Shining a Light on Cities and Plastic Data Gaps
International efforts are working to build waste management capacity in Indonesian cities, such as USAID’s Municipal Waste Recycling Program and a new Clean Cities Blue Ocean Initiative. The latter was launched in 2021 to build city waste management capacity, improve 3R investments, and empower women leadership to combat plastic leakage. One USAID partner, Circulate Capital, has been incubating new investable opportunities to improve waste value chains in Indonesia and to increase investments into urban waste collection systems, processing technology, and creating a “second life” for post-consumer plastic materials. The U.S.-based Ocean Conservancy set up an Urban Ocean initiative to improve municipal waste management systems through science-based processes and partnership building in Vietnam and Indonesia.

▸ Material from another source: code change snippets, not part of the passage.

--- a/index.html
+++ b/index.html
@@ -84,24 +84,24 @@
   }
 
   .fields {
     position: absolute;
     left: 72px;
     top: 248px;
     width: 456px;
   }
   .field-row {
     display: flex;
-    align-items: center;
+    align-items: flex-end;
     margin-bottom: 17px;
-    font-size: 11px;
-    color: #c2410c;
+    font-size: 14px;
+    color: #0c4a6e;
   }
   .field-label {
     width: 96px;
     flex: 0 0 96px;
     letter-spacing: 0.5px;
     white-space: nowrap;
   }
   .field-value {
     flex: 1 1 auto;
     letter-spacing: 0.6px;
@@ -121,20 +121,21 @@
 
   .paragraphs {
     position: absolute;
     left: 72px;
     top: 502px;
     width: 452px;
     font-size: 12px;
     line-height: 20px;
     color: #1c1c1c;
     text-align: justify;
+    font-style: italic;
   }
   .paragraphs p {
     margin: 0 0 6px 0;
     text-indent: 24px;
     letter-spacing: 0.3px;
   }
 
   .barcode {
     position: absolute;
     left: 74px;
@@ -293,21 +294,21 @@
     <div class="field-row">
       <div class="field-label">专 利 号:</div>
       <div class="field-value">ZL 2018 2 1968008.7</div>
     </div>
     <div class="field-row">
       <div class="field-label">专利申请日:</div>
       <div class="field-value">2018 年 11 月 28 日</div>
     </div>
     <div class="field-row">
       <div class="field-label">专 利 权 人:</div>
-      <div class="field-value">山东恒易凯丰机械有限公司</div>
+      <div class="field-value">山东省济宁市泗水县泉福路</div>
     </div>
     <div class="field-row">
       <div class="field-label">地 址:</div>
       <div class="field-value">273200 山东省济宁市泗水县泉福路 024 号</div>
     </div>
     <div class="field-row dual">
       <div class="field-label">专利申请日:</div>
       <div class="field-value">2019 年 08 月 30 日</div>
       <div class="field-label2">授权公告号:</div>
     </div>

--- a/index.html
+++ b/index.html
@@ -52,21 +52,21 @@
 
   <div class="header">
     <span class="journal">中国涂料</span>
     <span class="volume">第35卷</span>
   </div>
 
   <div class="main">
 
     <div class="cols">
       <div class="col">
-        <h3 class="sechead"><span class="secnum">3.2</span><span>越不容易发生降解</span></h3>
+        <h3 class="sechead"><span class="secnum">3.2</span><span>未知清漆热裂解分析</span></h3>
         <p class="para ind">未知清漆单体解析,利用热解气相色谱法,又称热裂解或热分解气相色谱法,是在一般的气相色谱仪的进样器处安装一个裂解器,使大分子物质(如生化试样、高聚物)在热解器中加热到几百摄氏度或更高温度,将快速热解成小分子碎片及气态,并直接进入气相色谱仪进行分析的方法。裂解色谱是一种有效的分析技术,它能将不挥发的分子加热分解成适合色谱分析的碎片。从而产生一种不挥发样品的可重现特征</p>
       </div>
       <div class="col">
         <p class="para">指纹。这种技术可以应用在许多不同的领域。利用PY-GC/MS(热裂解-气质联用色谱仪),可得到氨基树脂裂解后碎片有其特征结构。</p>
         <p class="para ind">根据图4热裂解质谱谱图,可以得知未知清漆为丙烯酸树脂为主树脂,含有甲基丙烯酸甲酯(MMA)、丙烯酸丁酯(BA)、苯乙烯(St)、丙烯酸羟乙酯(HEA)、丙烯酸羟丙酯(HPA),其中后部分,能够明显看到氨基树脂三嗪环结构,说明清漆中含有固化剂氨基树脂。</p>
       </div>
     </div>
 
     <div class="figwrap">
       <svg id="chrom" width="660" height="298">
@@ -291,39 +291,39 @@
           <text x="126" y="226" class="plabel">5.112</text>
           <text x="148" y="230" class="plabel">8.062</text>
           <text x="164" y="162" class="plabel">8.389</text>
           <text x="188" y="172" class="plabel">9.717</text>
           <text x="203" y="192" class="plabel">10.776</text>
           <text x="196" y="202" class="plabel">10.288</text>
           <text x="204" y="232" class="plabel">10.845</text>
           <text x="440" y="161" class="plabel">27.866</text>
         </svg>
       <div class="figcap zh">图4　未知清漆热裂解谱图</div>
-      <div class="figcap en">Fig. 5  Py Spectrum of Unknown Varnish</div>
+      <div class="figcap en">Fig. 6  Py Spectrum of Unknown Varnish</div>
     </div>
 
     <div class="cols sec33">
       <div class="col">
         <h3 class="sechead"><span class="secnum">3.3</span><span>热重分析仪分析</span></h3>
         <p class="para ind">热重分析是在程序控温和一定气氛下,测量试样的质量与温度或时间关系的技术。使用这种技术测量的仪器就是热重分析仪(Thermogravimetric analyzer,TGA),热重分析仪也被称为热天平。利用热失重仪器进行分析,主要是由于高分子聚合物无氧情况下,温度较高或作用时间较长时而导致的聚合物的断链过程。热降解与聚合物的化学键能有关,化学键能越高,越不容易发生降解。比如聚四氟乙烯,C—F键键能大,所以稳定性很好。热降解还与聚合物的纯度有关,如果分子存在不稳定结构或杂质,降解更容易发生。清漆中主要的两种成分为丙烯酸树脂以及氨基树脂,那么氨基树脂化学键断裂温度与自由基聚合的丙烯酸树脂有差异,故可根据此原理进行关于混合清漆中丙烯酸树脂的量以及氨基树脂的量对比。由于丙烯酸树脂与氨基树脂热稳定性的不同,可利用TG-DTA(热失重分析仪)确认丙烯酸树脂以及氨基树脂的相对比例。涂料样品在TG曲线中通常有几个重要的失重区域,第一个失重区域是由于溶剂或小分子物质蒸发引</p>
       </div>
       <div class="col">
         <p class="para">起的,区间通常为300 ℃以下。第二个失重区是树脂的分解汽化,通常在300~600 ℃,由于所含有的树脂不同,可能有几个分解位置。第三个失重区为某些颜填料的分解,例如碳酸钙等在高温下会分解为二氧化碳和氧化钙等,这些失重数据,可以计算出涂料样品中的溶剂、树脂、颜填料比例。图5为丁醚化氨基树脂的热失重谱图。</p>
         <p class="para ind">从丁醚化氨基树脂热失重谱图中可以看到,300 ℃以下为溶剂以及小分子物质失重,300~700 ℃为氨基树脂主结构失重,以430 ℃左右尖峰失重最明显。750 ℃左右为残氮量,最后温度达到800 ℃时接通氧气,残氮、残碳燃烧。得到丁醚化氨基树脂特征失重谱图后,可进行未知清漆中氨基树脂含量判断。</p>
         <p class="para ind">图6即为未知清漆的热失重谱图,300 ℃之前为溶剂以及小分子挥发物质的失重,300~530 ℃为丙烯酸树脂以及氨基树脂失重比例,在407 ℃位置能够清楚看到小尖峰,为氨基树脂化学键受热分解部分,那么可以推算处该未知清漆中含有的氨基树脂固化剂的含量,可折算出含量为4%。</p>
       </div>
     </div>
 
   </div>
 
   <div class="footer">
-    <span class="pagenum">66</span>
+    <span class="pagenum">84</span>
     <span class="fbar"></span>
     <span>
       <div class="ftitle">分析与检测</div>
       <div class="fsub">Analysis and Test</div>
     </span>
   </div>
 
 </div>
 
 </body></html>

Better data will be crucial to solving Indonesia’s plastic waste problem. For example, to help highlight the threats of plastic and communicate the significance of the problem, the Goldman prize winning activist Prigi Arisandi has collected data from field monitoring and interviews with scrap sorters along the Brantas River. He discovered that the increase in imported paper bales mixed with plastic waste is exacerbating plastic pollution in the river, threatening the ecosystem and human health. The Minderoo Foundation’s Global Plastic Watch, done in partnership with the U.S. Department of State, NOAA, Plymouth Marine Institute, and other international partners, is using satellites and citizen scientists in Indonesia to help track and map plastic leakage hotspots and measure the amount of plastic in the ocean. Better data can help guide policy and measure the impacts of plastic mitigation policies.
Eli Patton is a researcher at Wilson Center’s China Environment Forum. His research focuses on the environmental and security aspects of China’s FDI. Eli will graduate from the George Washington University with an MA in Asian Studies this spring.
Ruyi Li is a researcher at the Wilson Center’s China Environment Forum. Her recent focuses are waste management in Asia and the low-carbon transition in China and the US. She graduated from Johns Hopkins University (SAIS) with an MA in Energy, Resources & Environment.